Yoga teacher, health scientist, dad & stage artist
Childhood obesity is becoming a dominant concern. Parents and public health professionals are all pondering on what can be done to curb this increasing trend. Fighting childhood obesity begins at home.
We had our kids when we were in our twenties. When I started my first job, we already had two of them. We realized that it didn’t make financial sense for my wife to continue working since all her income would go towards child care expenses. We became a single income family. We needed to be frugal and practical in how we spent our precious little financial resources.
Like all parents we wanted the best for our kids. We wished for our kids to grow up with the best nutrition we could afford.
We minimized the amount of pre-made food.
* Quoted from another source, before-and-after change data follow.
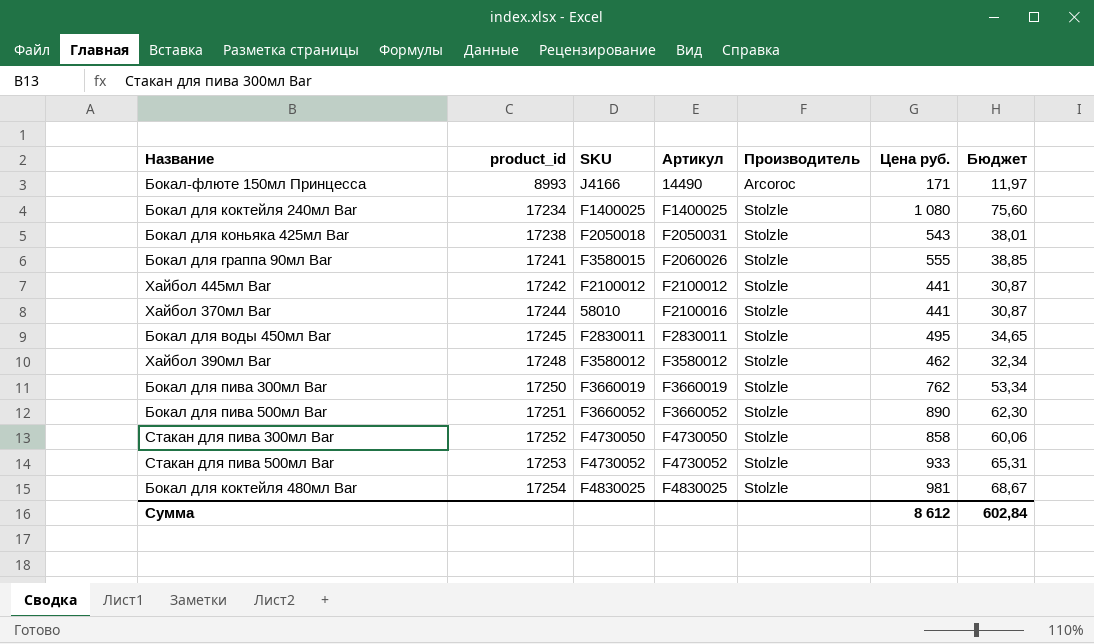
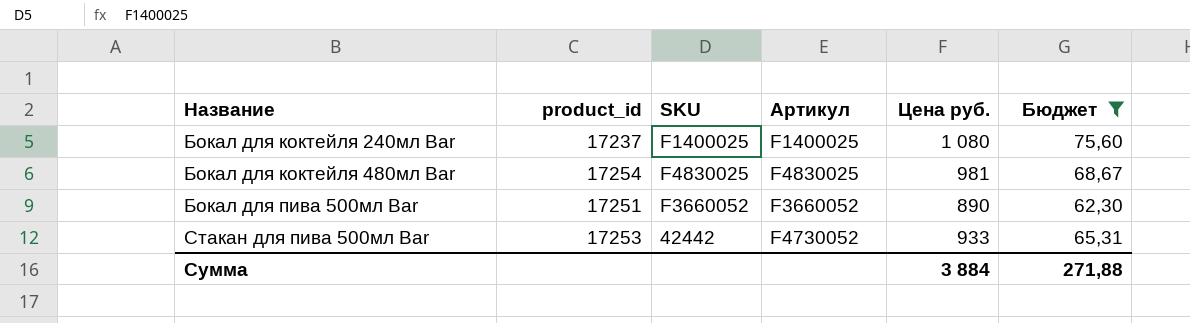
filter: none -> Бюджет >= 62,30
row order: product_id ascending -> Название ascending
column Производитель | position: 5 -> none
Бокал для коктейля 240мл Bar | product_id: 17234 -> 17237
Стакан для пива 500мл Bar | SKU: F4730052 -> 42442
Сумма | Цена руб.: 8 612 -> 3 884
Сумма | Бюджет: 602,84 -> 271,88

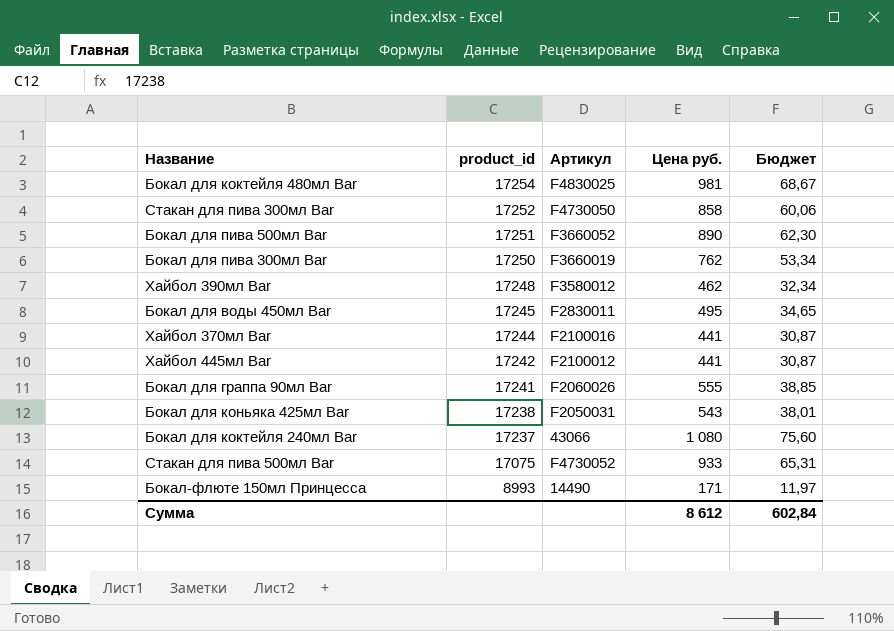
filter: Бюджет >= 62,30 -> none
row order: Название ascending -> product_id descending
column SKU | position: 3 -> none
Бокал для коктейля 240мл Bar | Артикул: F1400025 -> 43066
Стакан для пива 500мл Bar | product_id: 17253 -> 17075
Сумма | Цена руб.: 3 884 -> 8 612
Сумма | Бюджет: 271,88 -> 602,84

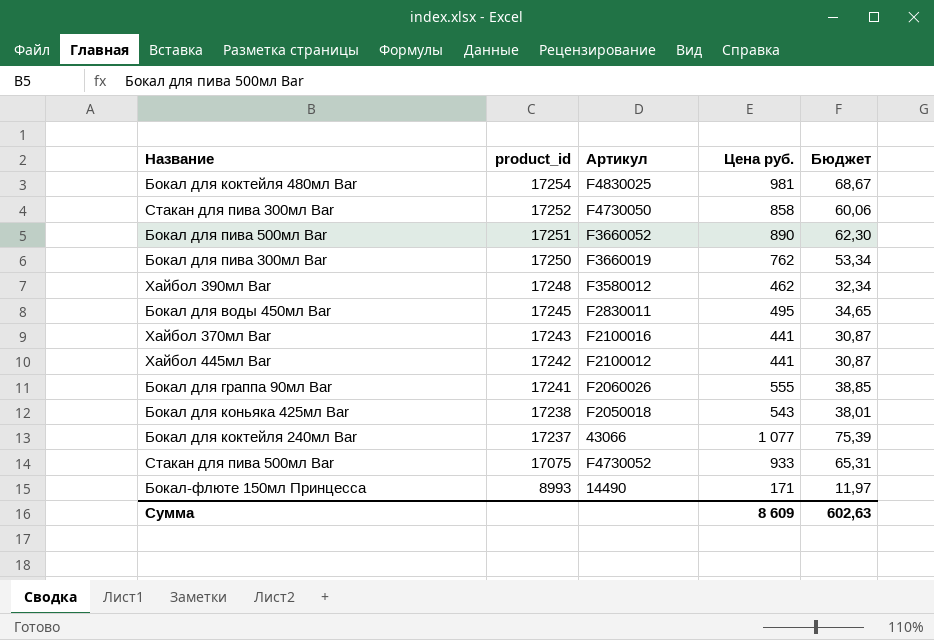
Хайбол 370мл Bar | product_id: 17244 -> 17243
Бокал для коньяка 425мл Bar | Артикул: F2050031 -> F2050018
Бокал для коктейля 240мл Bar | Цена руб.: 1 080 -> 1 077
Бокал для коктейля 240мл Bar | Бюджет: 75,60 -> 75,39
Сумма | Цена руб.: 8 612 -> 8 609
Сумма | Бюджет: 602,84 -> 602,63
Mostly because it was too expensive and not so nutritious. We made our own baby food. We didn’t stock our shelves with potato chips or cookies. They were simply not available in our household. Fast food restaurants never saw us.
Kids always seem to be hungry. Their boundless energy consumes lots of calories. Whenever they would complain about wanting something to eat – we had the same answer. You can have anything you want as long as it is a fruit or vegetable. So they didn’t need our permission or supervision when they wanted a snack.
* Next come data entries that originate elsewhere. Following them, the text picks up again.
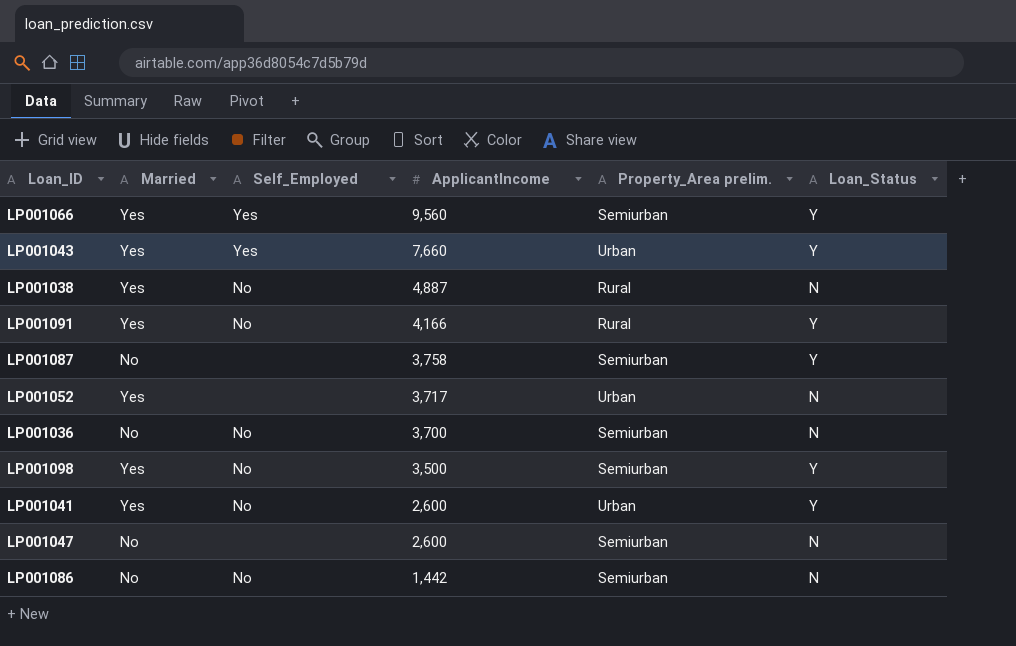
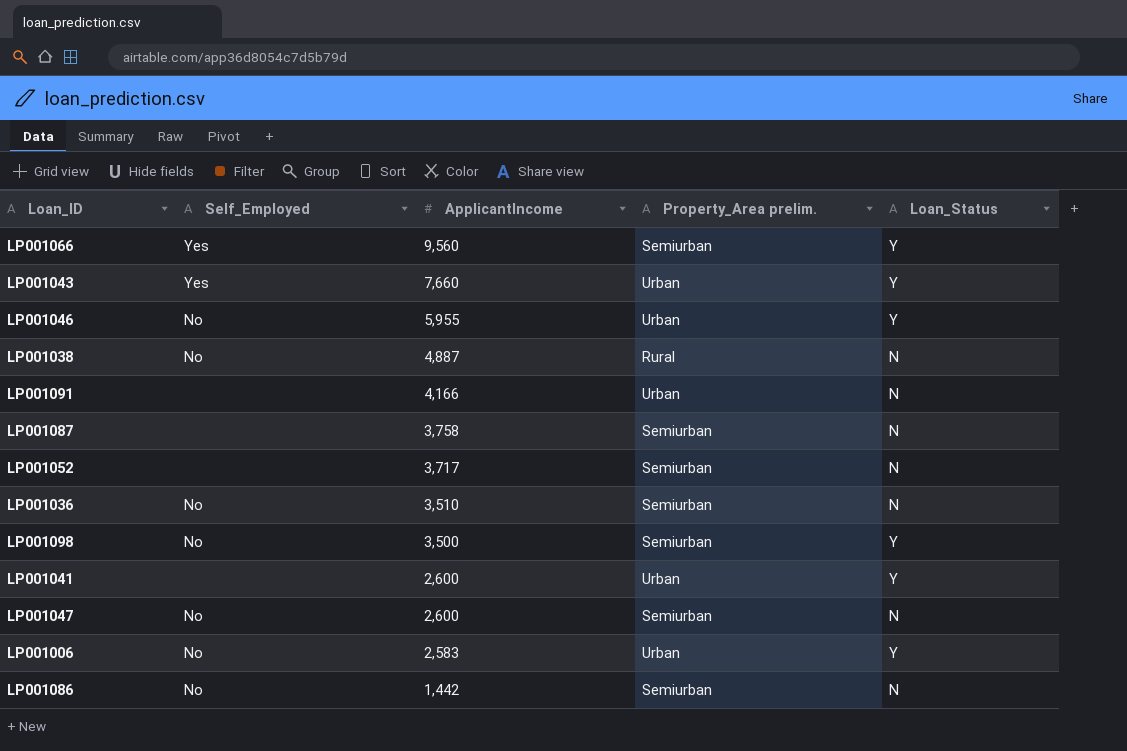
column Married | position: 2 -> none
row LP001046: none -> No | 5,955 | Urban | Y
LP001091 | Self_Employed: No -> none
LP001091 | Property_Area prelim.: Rural -> Urban
LP001091 | Loan_Status: Y -> N
LP001087 | Loan_Status: Y -> N
LP001052 | Property_Area prelim.: Urban -> Semiurban
LP001036 | ApplicantIncome: 3,700 -> 3,510
LP001041 | Self_Employed: No -> none
LP001047 | Self_Employed: none -> No
row LP001006: none -> No | 2,583 | Urban | Y

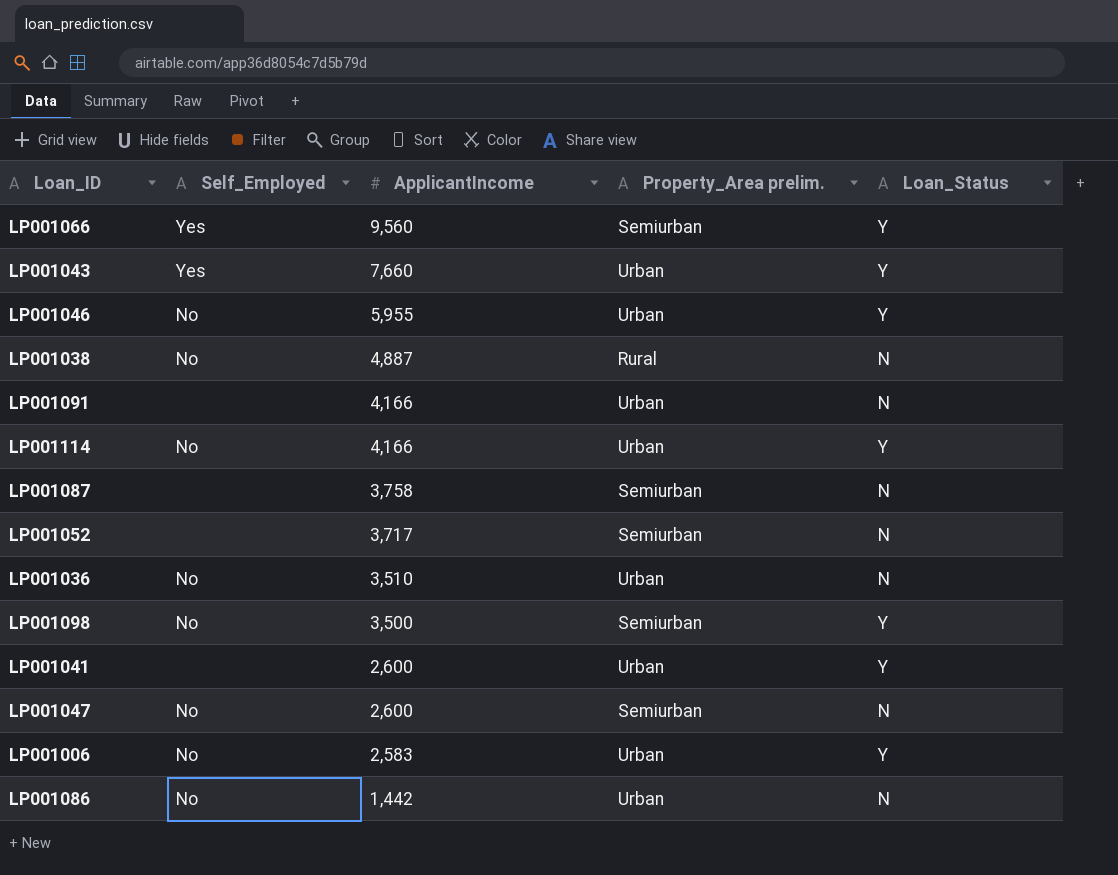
row LP001114: none -> No | 4,166 | Urban | Y
LP001036 | Property_Area prelim.: Semiurban -> Urban
LP001086 | Property_Area prelim.: Semiurban -> Urban

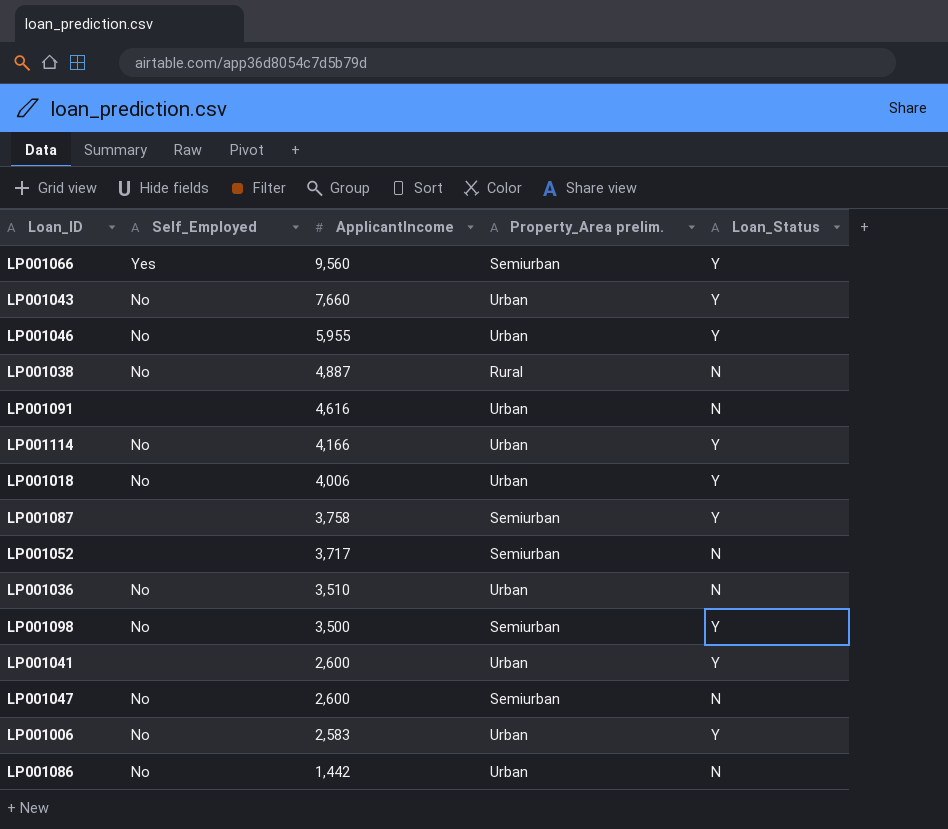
LP001043 | Self_Employed: Yes -> No
LP001091 | ApplicantIncome: 4,166 -> 4,616
row LP001018: none -> No | 4,006 | Urban | Y
LP001087 | Loan_Status: N -> Y

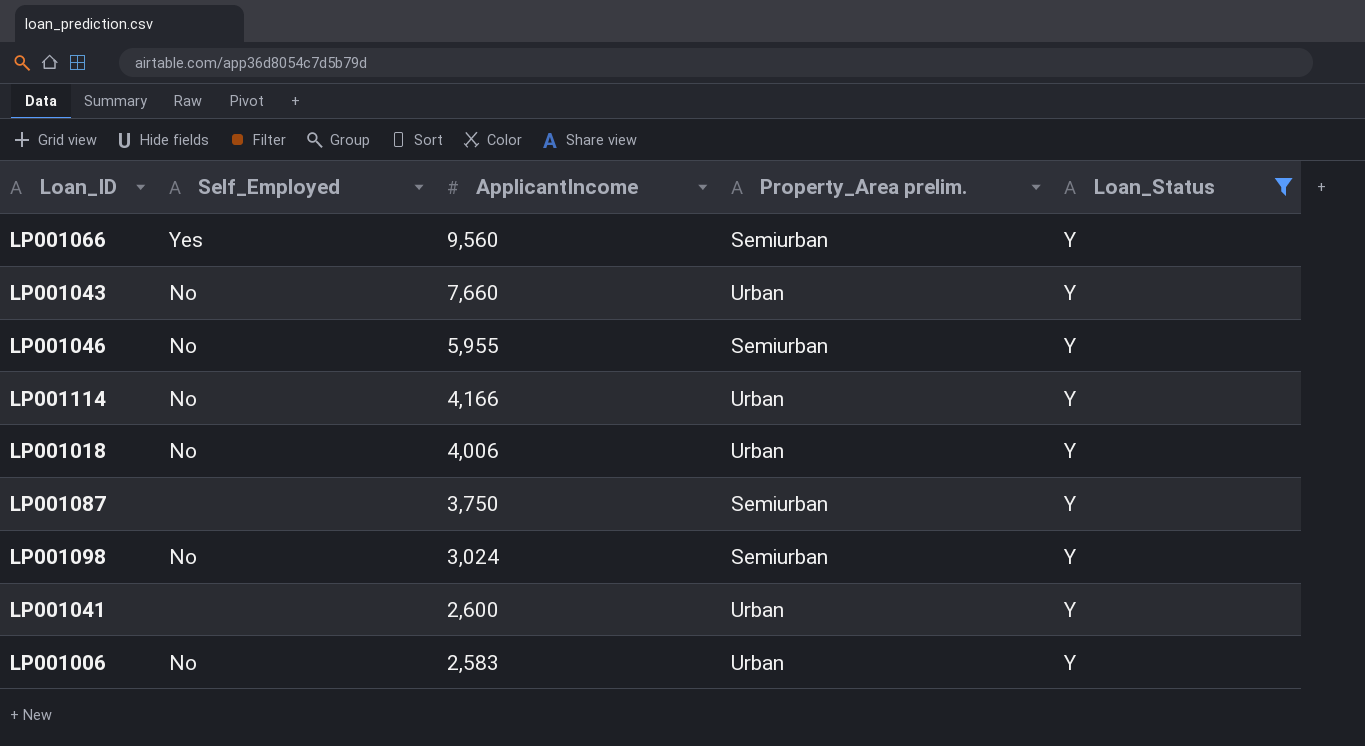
filter: none -> Loan_Status = Y
LP001046 | Property_Area prelim.: Urban -> Semiurban
LP001087 | ApplicantIncome: 3,758 -> 3,750
LP001098 | ApplicantIncome: 3,500 -> 3,024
We didn’t buy any soft drinks. The amount of milk and juice was monitored. We were concerned about the effect that lots of juice can have on teeth. They had milk on their cereal, a glass of juice in the morning and a juice box for lunch. The rest of the time they drank tap water.
We did have cookies and muffins. But we never bought them from the store. The kids and mum made them. They learned that there is effort involved in the enjoyment of cookies and muffins. They loved making them and adding their own creative combinations to them.
In contributing to the effort, they were less likely to scarf down the whole lot in a short time. They knew that to get more they needed to remake some. They also learned that making them also includes cleaning up. They got to do their part in cleaning the dishes and cookware.
Our kids were not into any hockey for example. They did participate in soccer and swim lesson. But mostly, we are an arts family. They went to piano lessons and choir. But we did make sure that they had their daily allotment of outdoor play time.
What they learned has carried them to adulthood. None of my three kids ever were or are obese. They shun fast food outlets and cook good food for themselves. My eldest attributes his becoming a chef to the time he spent with mum in the kitchen during these early days.
Being pressed by financial practicality, we made value choices based on good nutrition. Fighting childhood obesity really starts at home. It begins with what parents allow into their household and how they think about food, nutrition and health.